# Output Operations on DStreams

Output operations allow DStream’s data to be pushed out to external systems like a database or a file systems. Since the output operations actually allow the transformed data to be consumed by external systems, they trigger the actual execution of all the DStream transformations (similar to actions for RDDs). Currently, the following output operations are defined:

| Output Operation        | Meaning           |
|-------------:|:------------- |
| **pprint**()      | Prints the first ten elements of every batch of data in a DStream on the driver node running the streaming application. This is useful for development and debugging. |
| **saveAsTextFiles**(prefix, [suffix])     | Save this DStream's contents as text files. The file name at each batch interval is generated based on prefix and suffix: "prefix-TIME_IN_MS[.suffix]". |
| **foreachRDD**(func) | The most generic output operator that applies a function, func, to each RDD generated from the stream. This function should push the data in each RDD to an external system, such as saving the RDD to files, or writing it over the network to a database. Note that the function func is executed in the driver process running the streaming application, and will usually have RDD actions in it that will force the computation of the streaming RDDs. |



In the Java and Scala APIs for Spark, there are also the `saveAsObjectFiles` and `saveAsHadoopFiles`. Unfortunately, these are not available in the Python API


### Demo
The following is a demonstration of how to output RDDs.

In [2]:
"""
import findspark
# TODO: your path will likely not have 'matthew' in it.
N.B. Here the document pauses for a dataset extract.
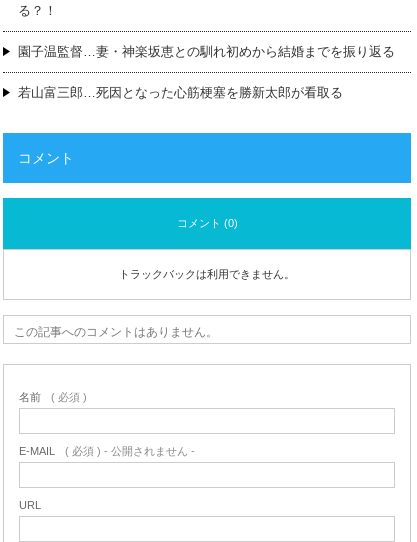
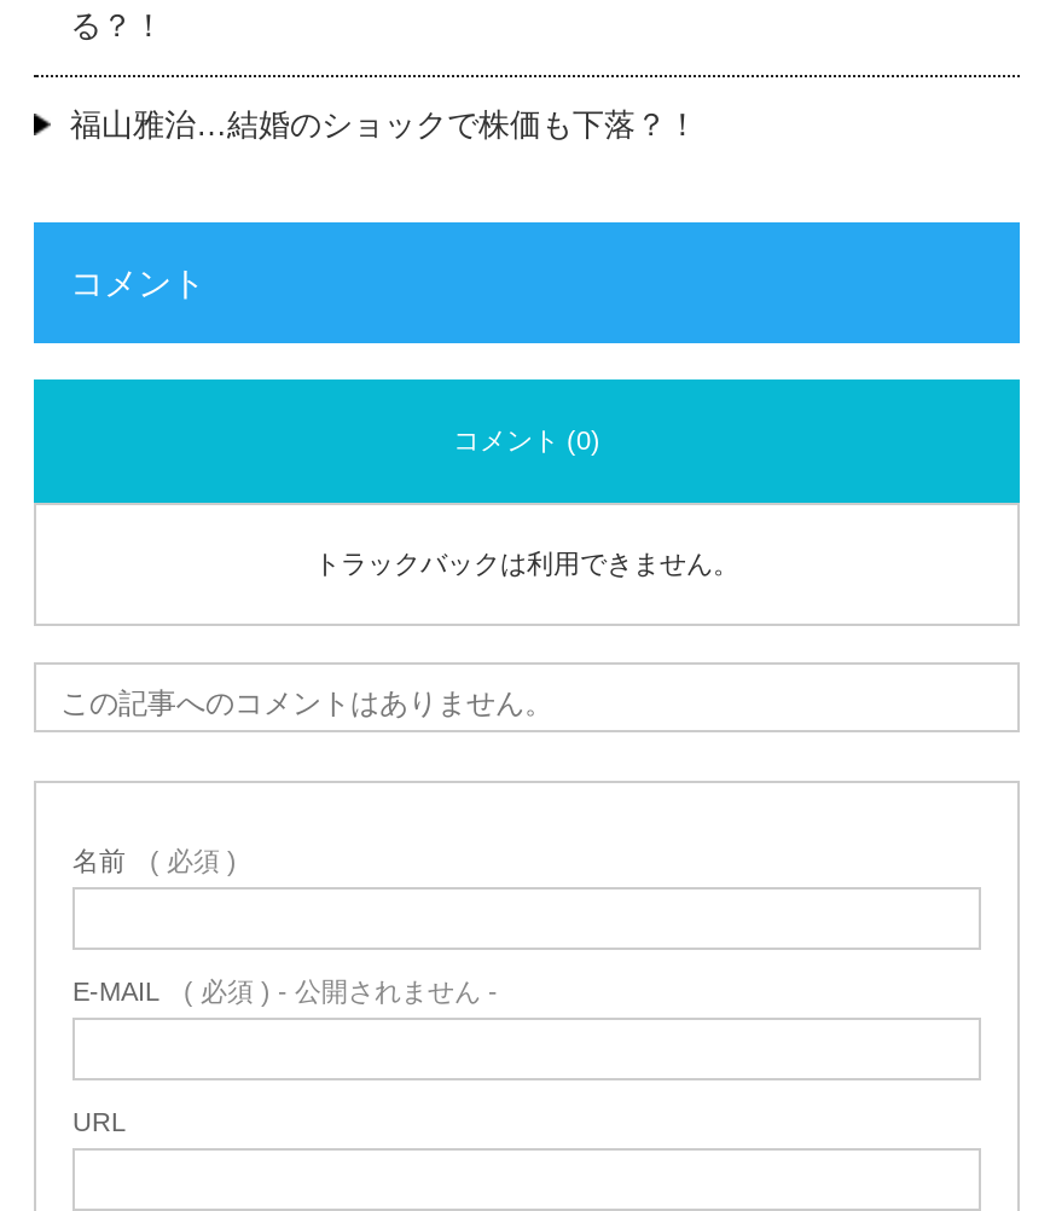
[18,44,395,100] 園子温監督…妻・神楽坂恵との馴れ初めから結婚までを振り返る | 若山富三郎…死因となった心筋梗塞を勝新太郎が看取る -> [70,106,698,143] 福山雅治…結婚のショックで株価も下落？！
Change it to reflect your path.
findspark.init('/home/siddharth/spark-2.1.0-bin-hadoop2.7')
"""

"\nimport findspark\n# TODO: your path will likely not have 'matthew' in it. Change it to reflect your path.\nfindspark.init('/home/siddharth/spark-2.1.0-bin-hadoop2.7')\n"

In [1]:
!pip install pyspark

Looking in indexes: https://pypi.org/simple, https://us-python.pkg.dev/colab-wheels/public/simple/
Collecting pyspark
  Downloading pyspark-3.3.2.tar.gz (281.4 MB)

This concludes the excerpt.